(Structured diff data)
Start of Block
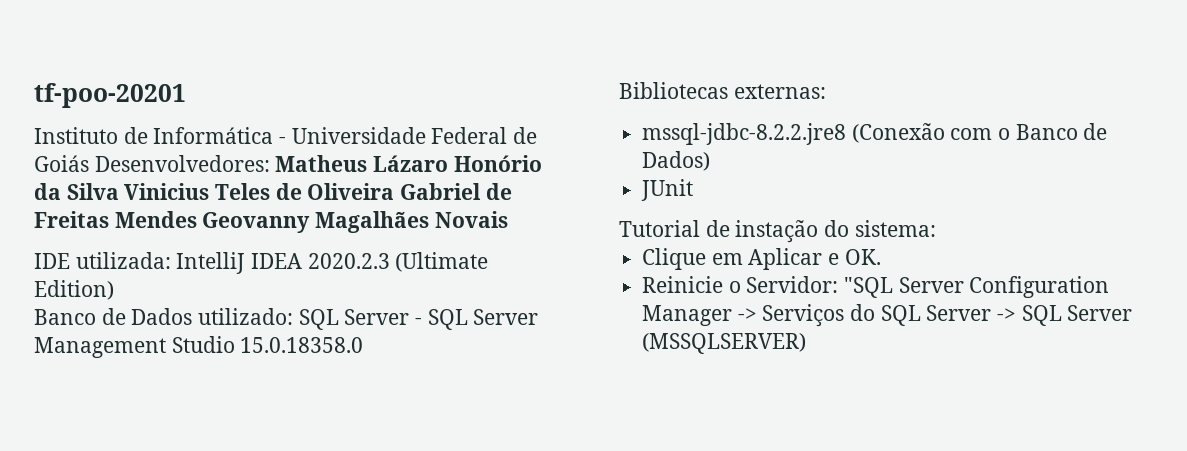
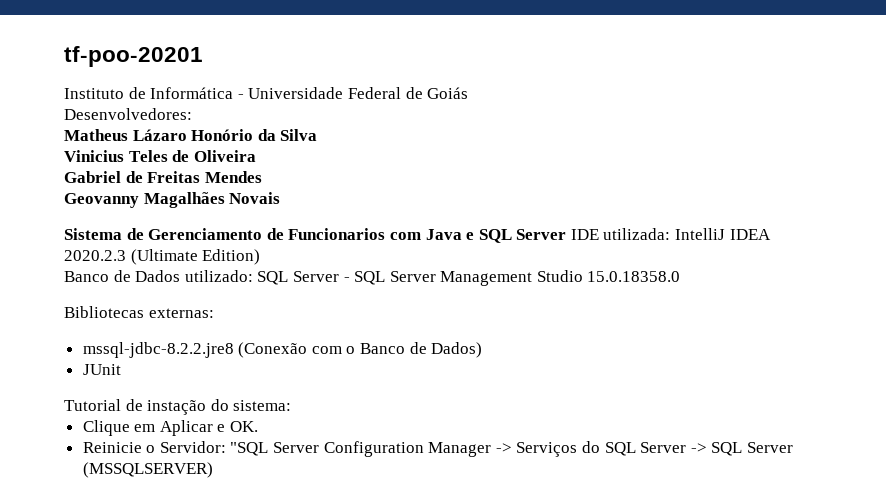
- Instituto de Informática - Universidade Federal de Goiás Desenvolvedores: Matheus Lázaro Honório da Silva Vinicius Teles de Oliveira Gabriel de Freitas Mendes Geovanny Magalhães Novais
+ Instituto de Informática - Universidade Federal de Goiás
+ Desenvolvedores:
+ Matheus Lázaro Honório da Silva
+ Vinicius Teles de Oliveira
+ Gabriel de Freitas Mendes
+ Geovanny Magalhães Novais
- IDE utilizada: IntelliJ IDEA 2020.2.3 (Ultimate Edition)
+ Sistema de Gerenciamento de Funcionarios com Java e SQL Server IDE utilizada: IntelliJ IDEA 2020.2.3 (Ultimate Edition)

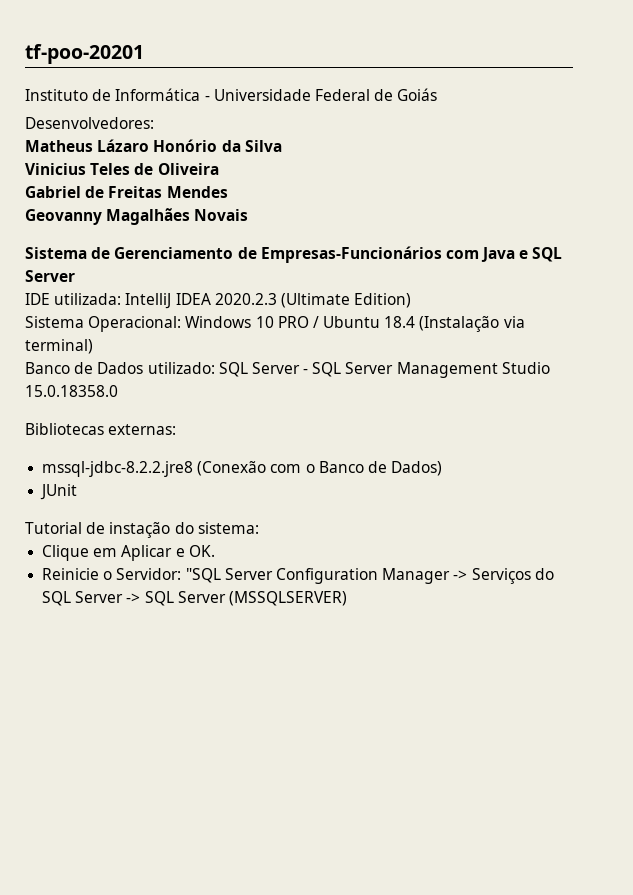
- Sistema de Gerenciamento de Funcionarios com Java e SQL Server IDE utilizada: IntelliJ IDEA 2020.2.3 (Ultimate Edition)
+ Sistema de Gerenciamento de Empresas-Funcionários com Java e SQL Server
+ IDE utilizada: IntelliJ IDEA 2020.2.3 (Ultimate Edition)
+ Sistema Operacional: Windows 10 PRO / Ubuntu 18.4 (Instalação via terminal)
End of Block
EXERCISE BRIEF: When you transcribe the entries above, begin at their first line, end with the line containing "- IDE utilizada: IntelliJ", and copy each line exactly without any picture.

TASK OUTPUT:
- Instituto de Informática - Universidade Federal de Goiás Desenvolvedores: Matheus Lázaro Honório da Silva Vinicius Teles de Oliveira Gabriel de Freitas Mendes Geovanny Magalhães Novais
+ Instituto de Informática - Universidade Federal de Goiás
+ Desenvolvedores:
+ Matheus Lázaro Honório da Silva
+ Vinicius Teles de Oliveira
+ Gabriel de Freitas Mendes
+ Geovanny Magalhães Novais
- IDE utilizada: IntelliJ IDEA 2020.2.3 (Ultimate Edition)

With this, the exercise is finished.